_Task prompt_. Give the entries back exactly as they stand, but without pictures.

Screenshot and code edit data
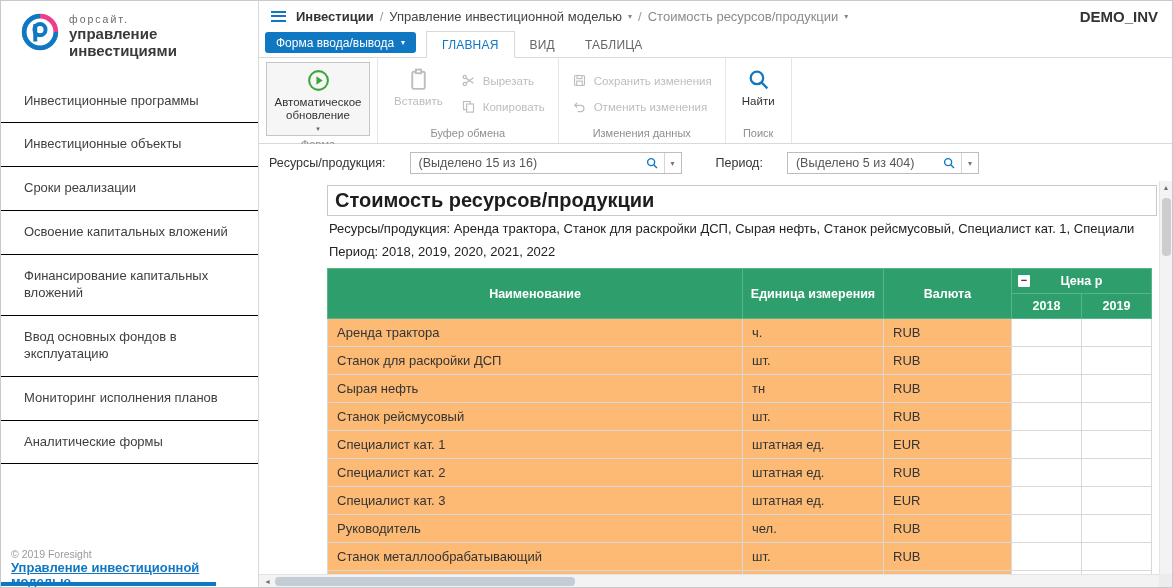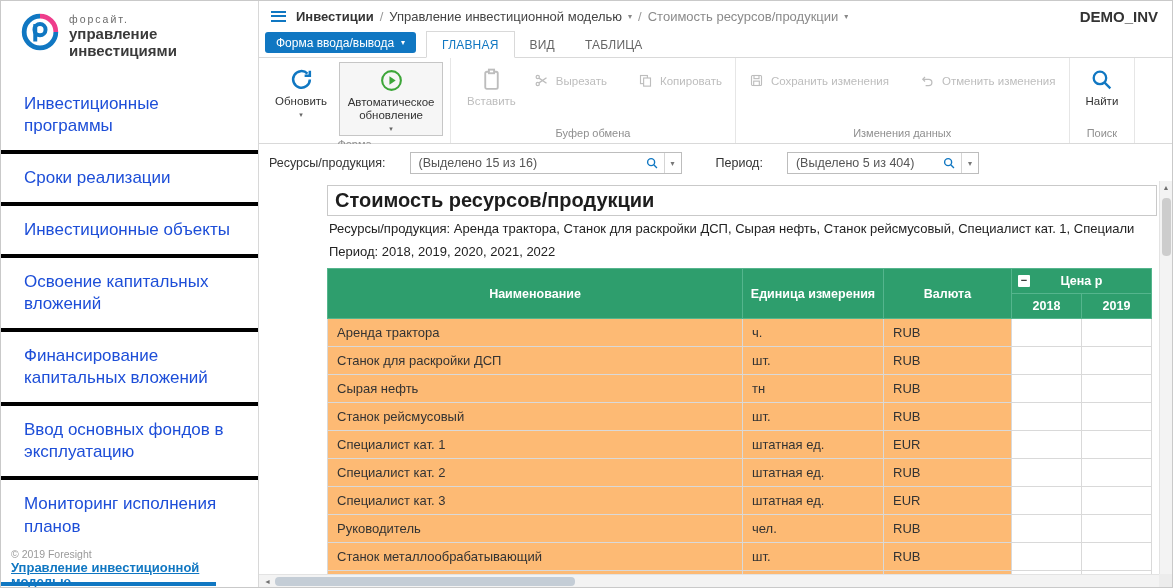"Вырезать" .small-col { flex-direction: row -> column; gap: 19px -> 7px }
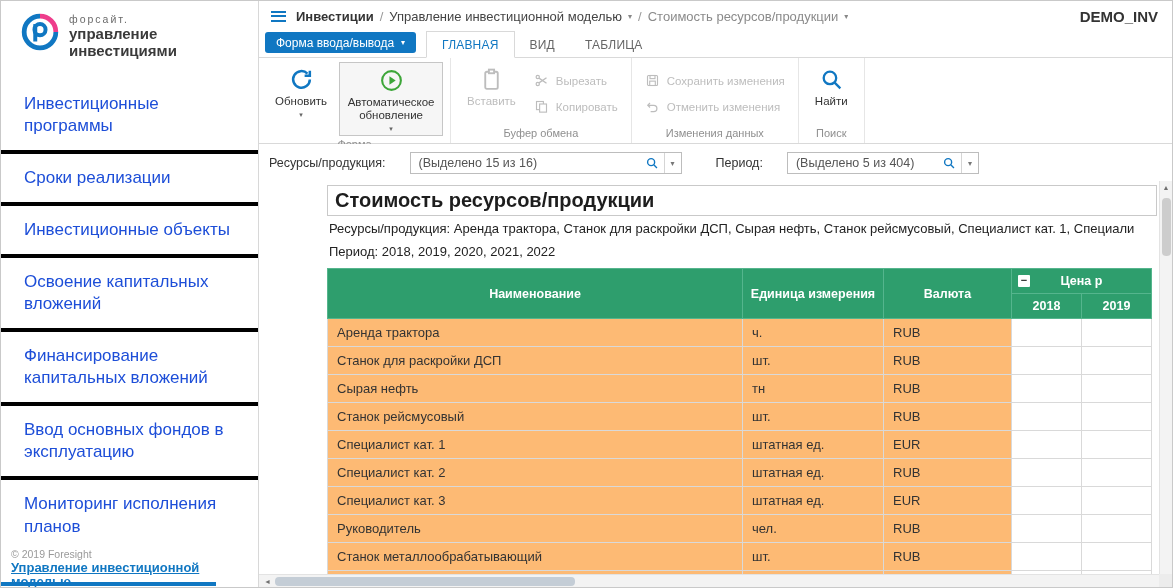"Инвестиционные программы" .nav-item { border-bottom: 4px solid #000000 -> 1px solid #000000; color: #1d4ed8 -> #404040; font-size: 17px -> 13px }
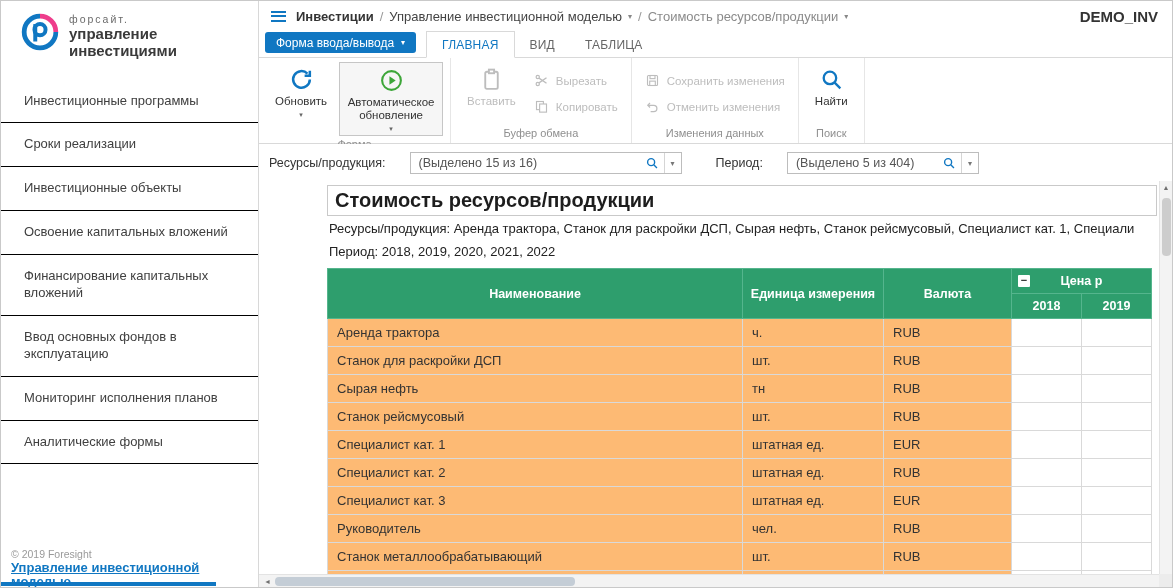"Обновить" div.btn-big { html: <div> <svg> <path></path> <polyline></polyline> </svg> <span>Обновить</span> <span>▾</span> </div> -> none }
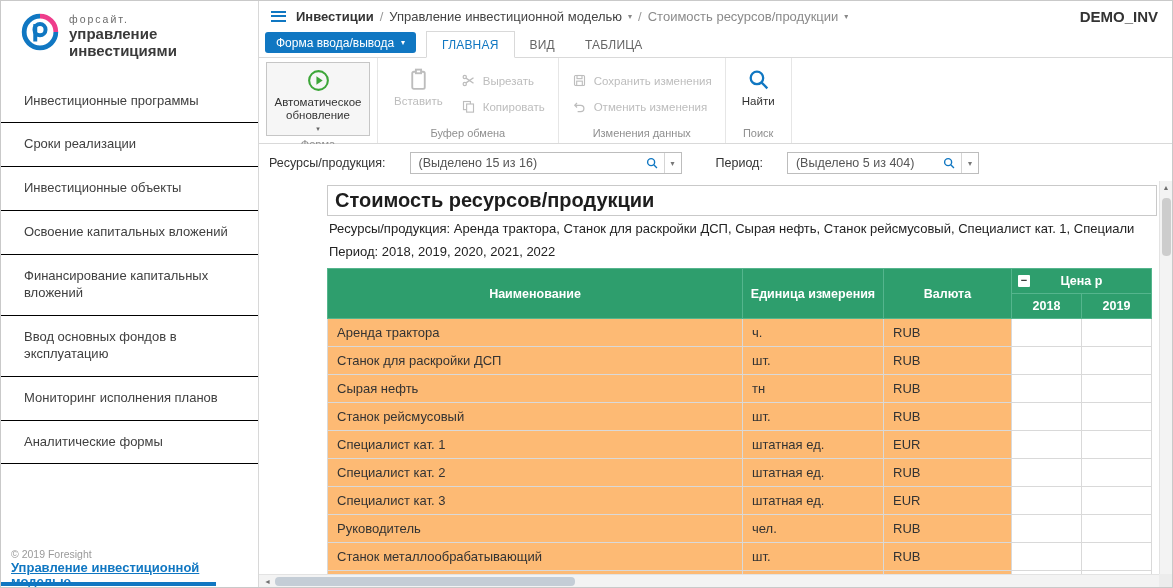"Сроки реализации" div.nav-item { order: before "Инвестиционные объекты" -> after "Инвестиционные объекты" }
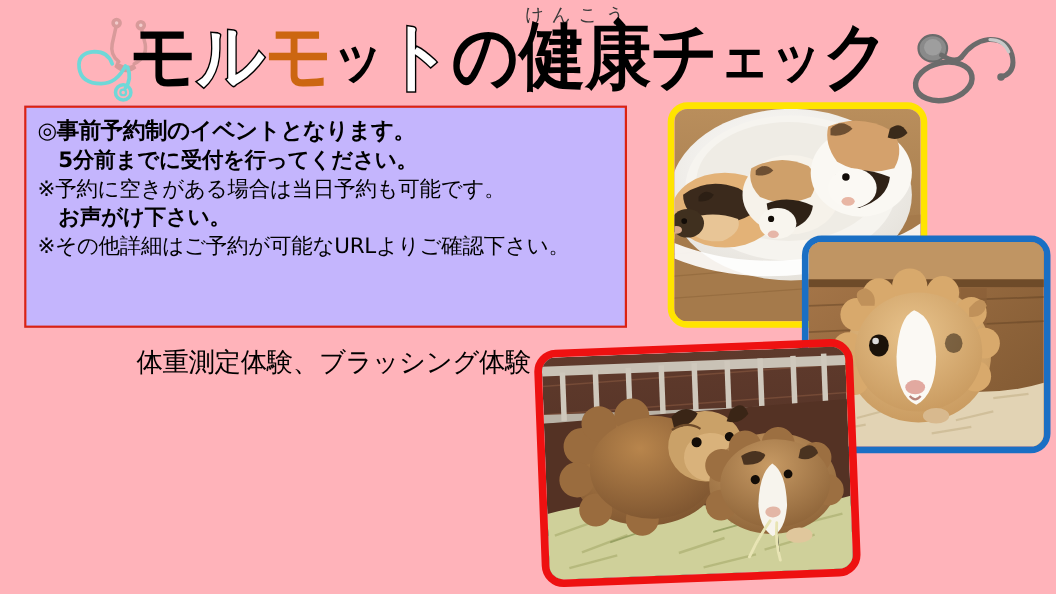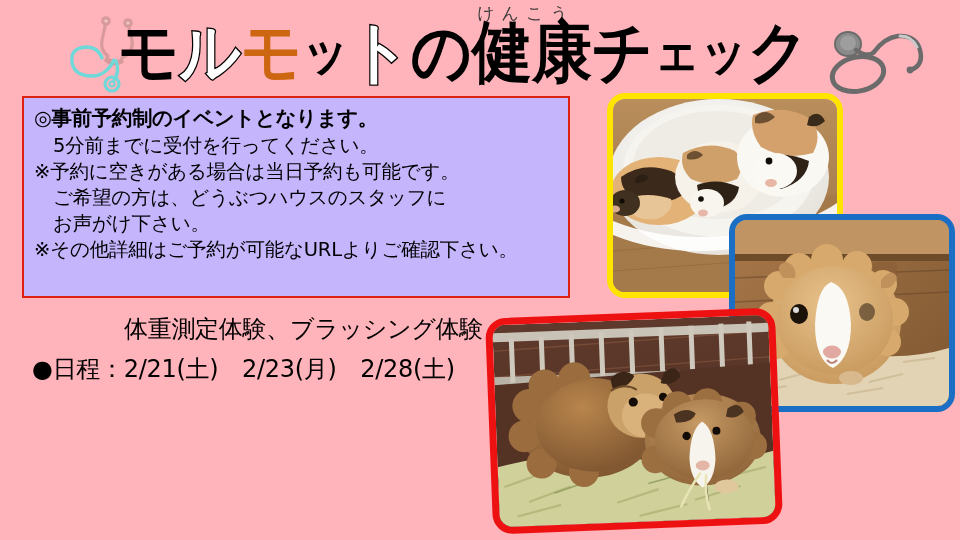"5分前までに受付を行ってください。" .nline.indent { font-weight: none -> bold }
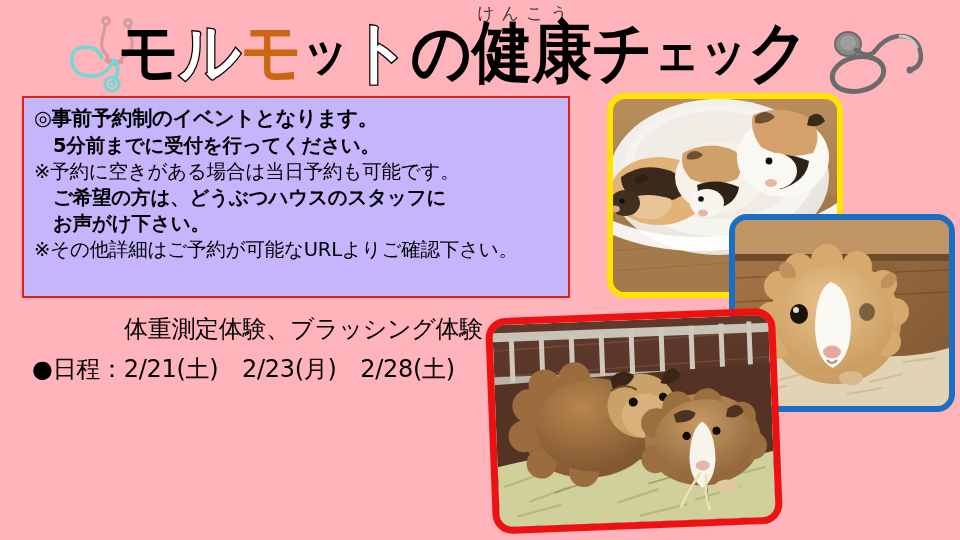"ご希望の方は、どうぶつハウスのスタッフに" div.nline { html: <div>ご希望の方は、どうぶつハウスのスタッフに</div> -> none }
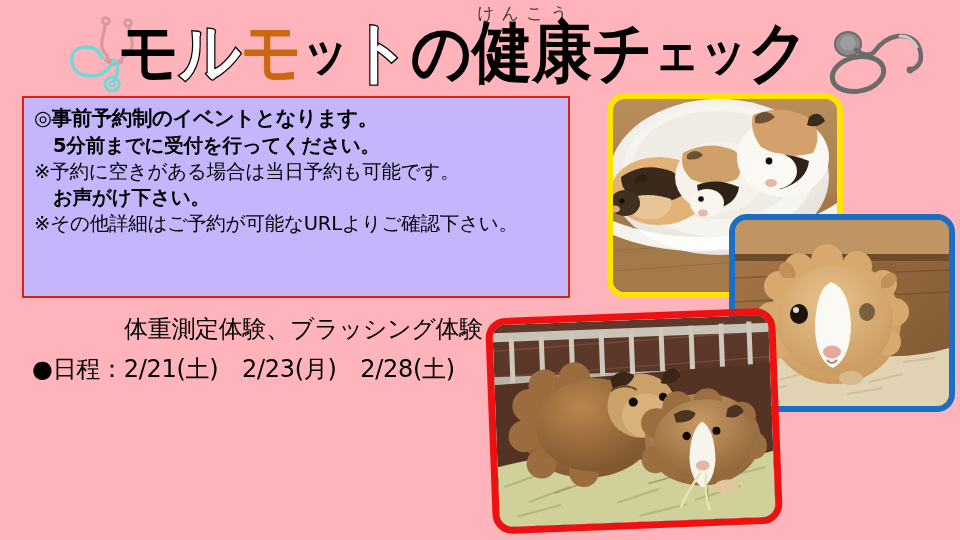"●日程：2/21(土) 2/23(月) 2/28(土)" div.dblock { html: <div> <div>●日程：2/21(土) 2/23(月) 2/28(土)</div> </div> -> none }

_Result_.
"Вырезать" .small-col { flex-direction: row -> column; gap: 19px -> 7px }
"Инвестиционные программы" .nav-item { border-bottom: 4px solid #000000 -> 1px solid #000000; color: #1d4ed8 -> #404040; font-size: 17px -> 13px }
"Обновить" div.btn-big { html: <div> <svg> <path></path> <polyline></polyline> </svg> <span>Обновить</span> <span>▾</span> </div> -> none }
"Сроки реализации" div.nav-item { order: before "Инвестиционные объекты" -> after "Инвестиционные объекты" }
"5分前までに受付を行ってください。" .nline.indent { font-weight: none -> bold }
"ご希望の方は、どうぶつハウスのスタッフに" div.nline { html: <div>ご希望の方は、どうぶつハウスのスタッフに</div> -> none }
"●日程：2/21(土) 2/23(月) 2/28(土)" div.dblock { html: <div> <div>●日程：2/21(土) 2/23(月) 2/28(土)</div> </div> -> none }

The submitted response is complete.